* Recorded information:
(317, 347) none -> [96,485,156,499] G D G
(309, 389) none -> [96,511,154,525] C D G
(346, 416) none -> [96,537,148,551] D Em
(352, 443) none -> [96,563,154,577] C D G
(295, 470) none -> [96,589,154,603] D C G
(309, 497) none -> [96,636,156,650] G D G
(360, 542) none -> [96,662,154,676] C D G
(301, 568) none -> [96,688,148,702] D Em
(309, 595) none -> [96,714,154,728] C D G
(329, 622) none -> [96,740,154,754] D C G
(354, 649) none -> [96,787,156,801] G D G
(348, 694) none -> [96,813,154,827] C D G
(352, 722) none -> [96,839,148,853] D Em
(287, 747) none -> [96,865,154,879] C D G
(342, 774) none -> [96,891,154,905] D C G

* What is expected:
Copy out the whole listing above, leaving each line exactly as it stands.

* Answer to the exercise:
(317, 347) none -> [96,485,156,499] G D G
(309, 389) none -> [96,511,154,525] C D G
(346, 416) none -> [96,537,148,551] D Em
(352, 443) none -> [96,563,154,577] C D G
(295, 470) none -> [96,589,154,603] D C G
(309, 497) none -> [96,636,156,650] G D G
(360, 542) none -> [96,662,154,676] C D G
(301, 568) none -> [96,688,148,702] D Em
(309, 595) none -> [96,714,154,728] C D G
(329, 622) none -> [96,740,154,754] D C G
(354, 649) none -> [96,787,156,801] G D G
(348, 694) none -> [96,813,154,827] C D G
(352, 722) none -> [96,839,148,853] D Em
(287, 747) none -> [96,865,154,879] C D G
(342, 774) none -> [96,891,154,905] D C G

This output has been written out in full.